Bundesfinanzminister Lars Klingbeil betonte, dass Deutschland weiterhin auf eine unabhängige Commerzbank setzt und Unicredit aufgerufen ist, ihren Vorstoß zu beenden. Die Commerzbank gilt als eine systemrelevante Institution in Deutschland und hat in der Vergangenheit ihre Fähigkeit zur Eigenständigkeit bewiesen.
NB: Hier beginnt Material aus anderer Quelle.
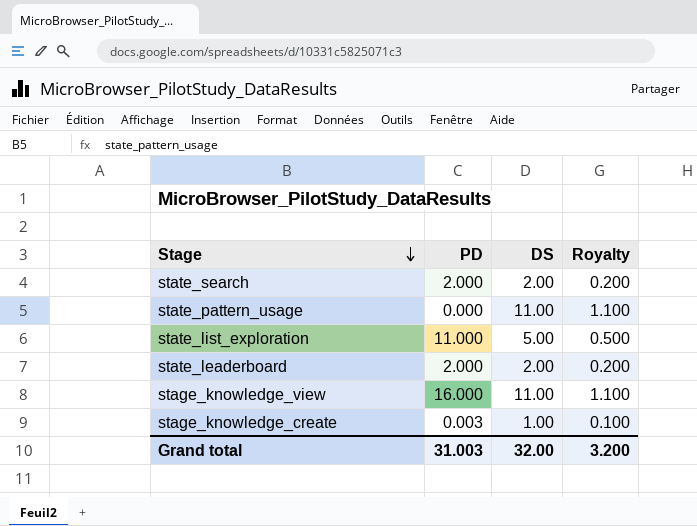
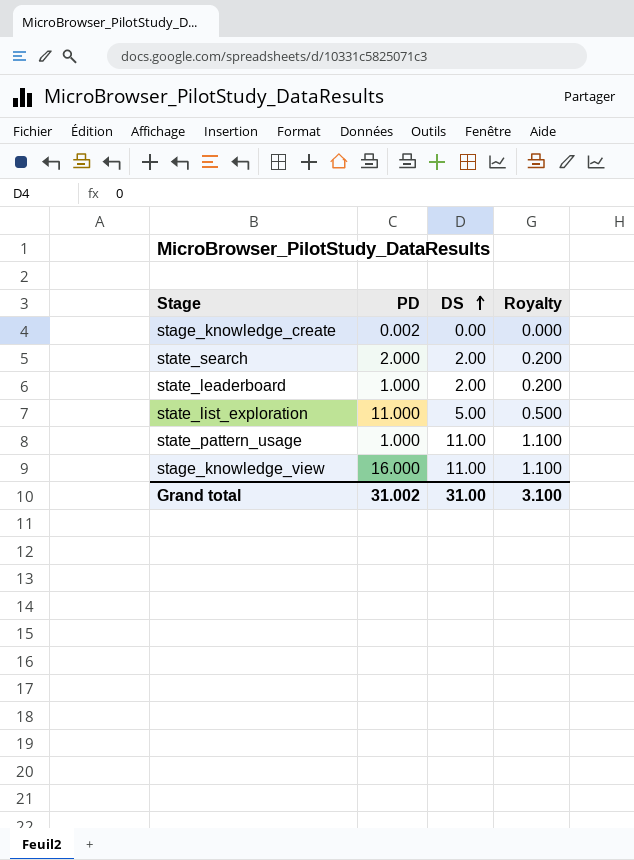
row order: Stage descending -> DS ascending
stage_knowledge_create | PD: 0.003 -> 0.002
stage_knowledge_create | DS: 1.00 -> 0.00
stage_knowledge_create | Royalty: 0.100 -> 0.000
state_leaderboard | PD: 2.000 -> 1.000
state_pattern_usage | PD: 0.000 -> 1.000
Grand total | PD: 31.003 -> 31.002
Grand total | DS: 32.00 -> 31.00
Grand total | Royalty: 3.200 -> 3.100

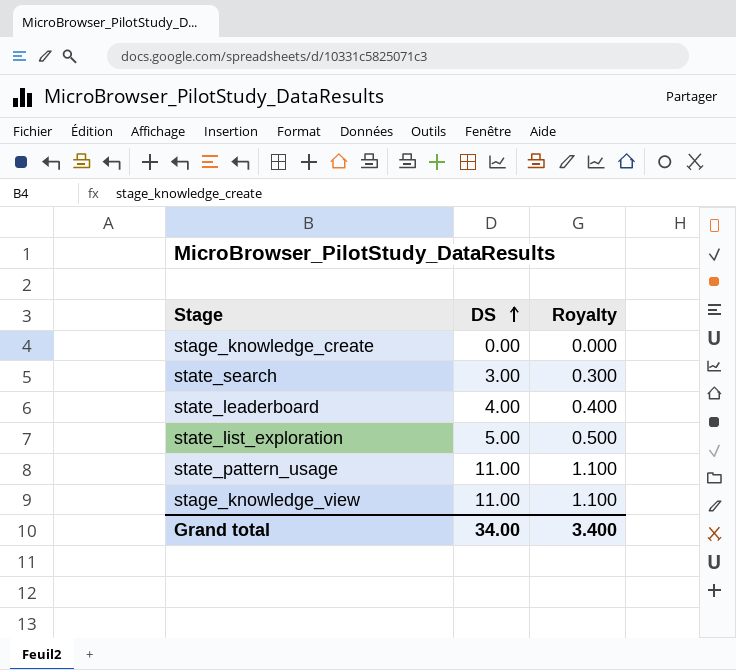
column PD | position: 2 -> none
state_search | DS: 2.00 -> 3.00
state_search | Royalty: 0.200 -> 0.300
state_leaderboard | DS: 2.00 -> 4.00
state_leaderboard | Royalty: 0.200 -> 0.400
Grand total | DS: 31.00 -> 34.00
Grand total | Royalty: 3.100 -> 3.400

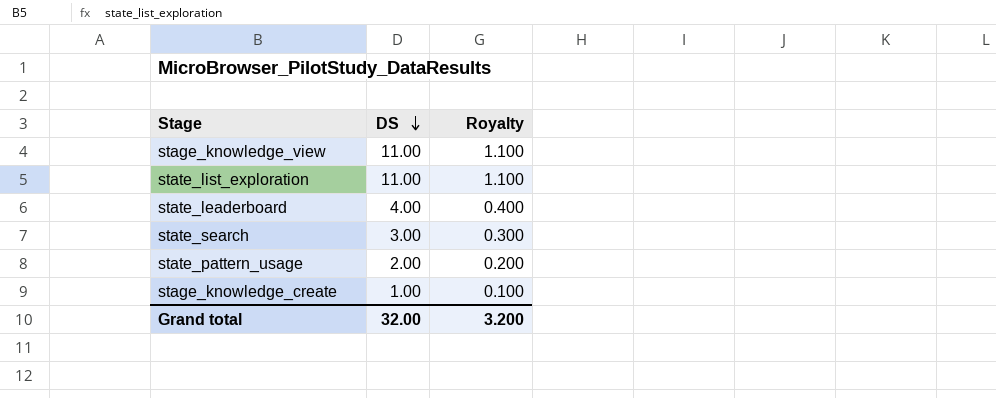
row order: DS ascending -> DS descending
state_list_exploration | DS: 5.00 -> 11.00
state_list_exploration | Royalty: 0.500 -> 1.100
state_pattern_usage | DS: 11.00 -> 2.00
state_pattern_usage | Royalty: 1.100 -> 0.200
stage_knowledge_create | DS: 0.00 -> 1.00
stage_knowledge_create | Royalty: 0.000 -> 0.100
Grand total | DS: 34.00 -> 32.00
Grand total | Royalty: 3.400 -> 3.200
Unicredit hatte erst kürzlich ihre Anteile an der Commerzbank von knapp unter 10 Prozent auf etwa 20 Prozent erhöht, wodurch sie zum größten Anteilseigner des Dax-notierten Unternehmens aufstieg. Der Bund, der noch etwa 12 Prozent der Anteile hält, hat deutlich gemacht, dass er keine Pläne hat, seine Beteiligung zu veräußern.
Die Vorgehensweise der Unicredit wurde von der Bundesregierung als unfreundlich und unabgestimmt kritisiert. Trotz der ablehnenden Haltung aus Berlin zeigt sich Orcel unbeeindruckt und kündigte an, weitere Anteile an der Commerzbank erwerben zu wollen.
Diese wären aktuell über Finanzinstrumente zugänglich. Sollte Unicredit die 30-Prozent-Marke überschreiten, wäre sie gesetzlich verpflichtet, ein offizielles Übernahmeangebot an die restlichen Aktionäre zu richten.
Die mögliche Fusion wird in Deutschland mit Bedenken betrachtet, da sie signifikante Auswirkungen auf Arbeitsplätze und Filialen der Commerzbank haben könnte.